Billionaire investor George Soros said China’s economy is facing a hard landing, a situation that will contribute to global deflationary pressures and prompted him to wager against U.S. stocks.
"A hard landing is practically unavoidable," Soros said Thursday in an interview with Bloomberg Television’s Francine Lacqua from the World Economic Forum in Davos. "I’m not expecting it, I’m observing it.”
Soros said while China has resources to manage the situation, the slowdown there has spillover effects on the rest of the world. The investor said he shorted the Standard & Poor’s 500 Index, which is down about 8.5 percent for the year, and advised that it’s still too early to buy equities, echoing comments from other top investors this week who said they don’t see a bottom yet for markets.

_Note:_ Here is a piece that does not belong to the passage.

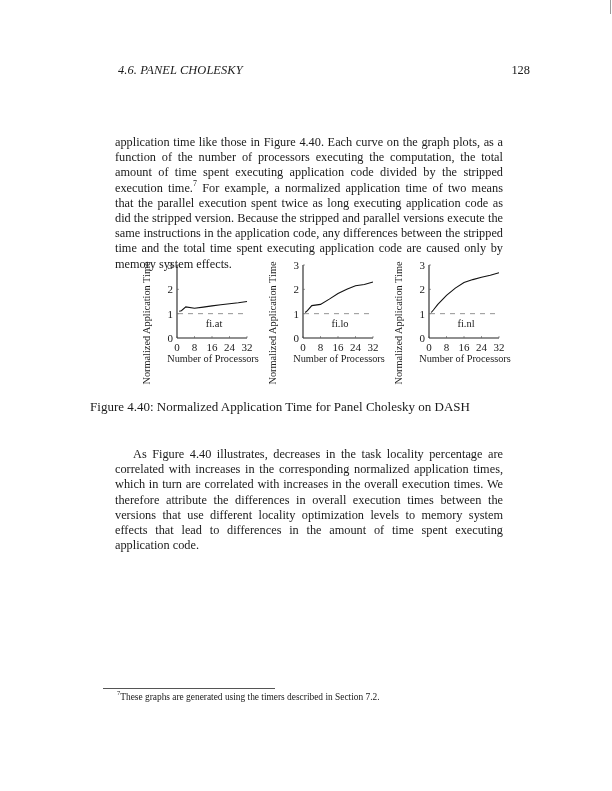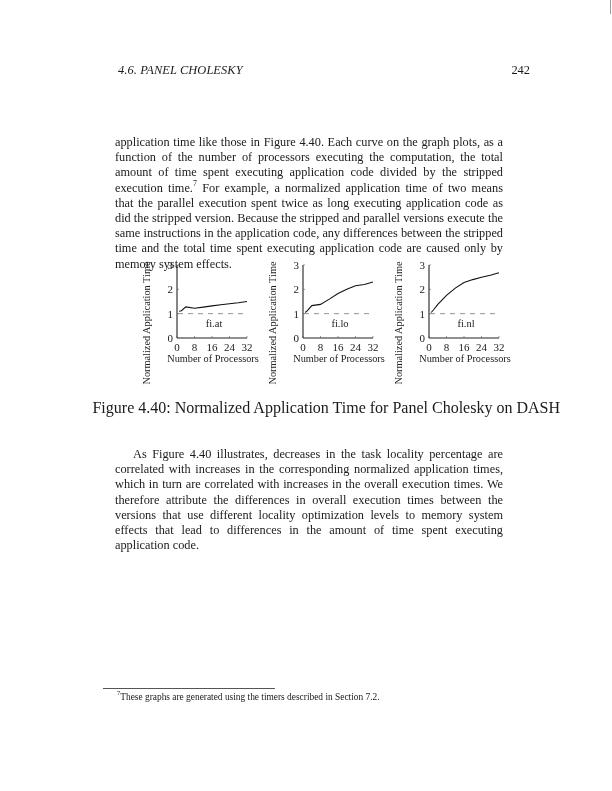"242" span.page { text: 242 -> 128 }
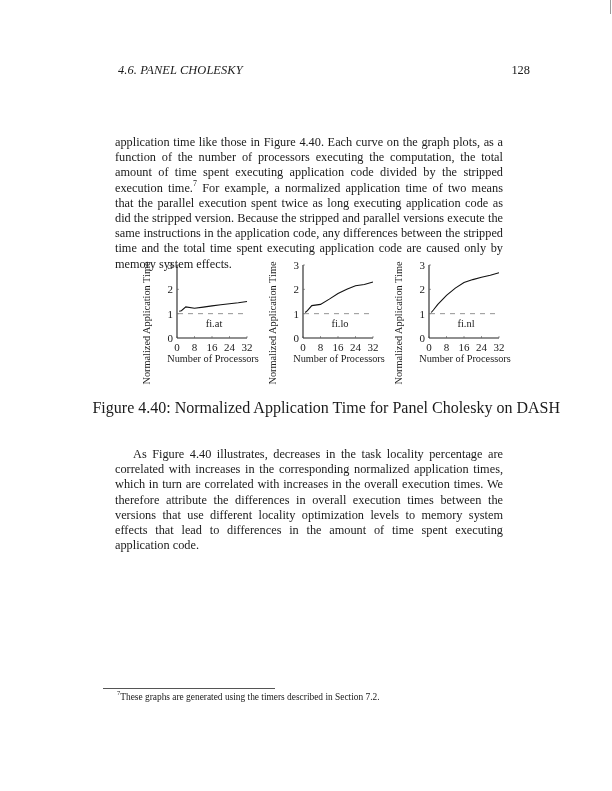"Figure 4.40: Normalized Application Time" .caption { font-size: 16px -> 13px; text-align: right -> center }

Soros said that at the end of last year he also bought U.S. government bonds, shorted raw-material producing countries and bet that Asian currencies would fall against the dollar.
“The key issue is deflation,” Soros said, citing the impact of falling oil prices and competitive devaluations, in addition to the slowdown in China. “It’s a condition that we’re not used to.”
Investment managers such as Guggenheim Partners’ Scott Minerd and DoubleLine Capital’s Jeffrey Gundlach have warned that markets probably have further to fall. The S&P 500 may drop to 1,650 and oil could fall as low as $20 a barrel as investors flee for safety, according to Minerd, chief investment officer of Guggenheim Partners.
"I expect a protracted decline in the S&P 500," Gundlach, co-founder of DoubleLine, said this week. "Investors should sell the bounce-back rally which could come at any time."
Investors are skeptical on the outlook for inflation with oil having lost about 20 percent this month amid signs that China’s economy, the world’s second-largest, is cooling. Traders doubt that the Federal Reserve will be able to meet its 2 percent inflation target or raise interest rates as aggressively as policy makers predicted last month.
Soros said he would be surprised if the Fed raised interest rates again after increasing them in December for the first time in almost a decade. He said the central bank could even decide to cut borrowing costs again, but it would not help much in stimulating the economy because the effect of monetary stimulus is diminishing.
Soros said the Fed made a mistake in raising interest rates when it did, after waiting too long and missing its opportunity. By the time it moved to raise rates, deflation had already set in, he said, and consumers were less likely to spend money on goods because they expected to be able to buy them more cheaply in the future.
Soros predicts that 2016 will be “a difficult year” in the markets, which could see further declines.
“If you have a real bottom, it’s always retested,” he said.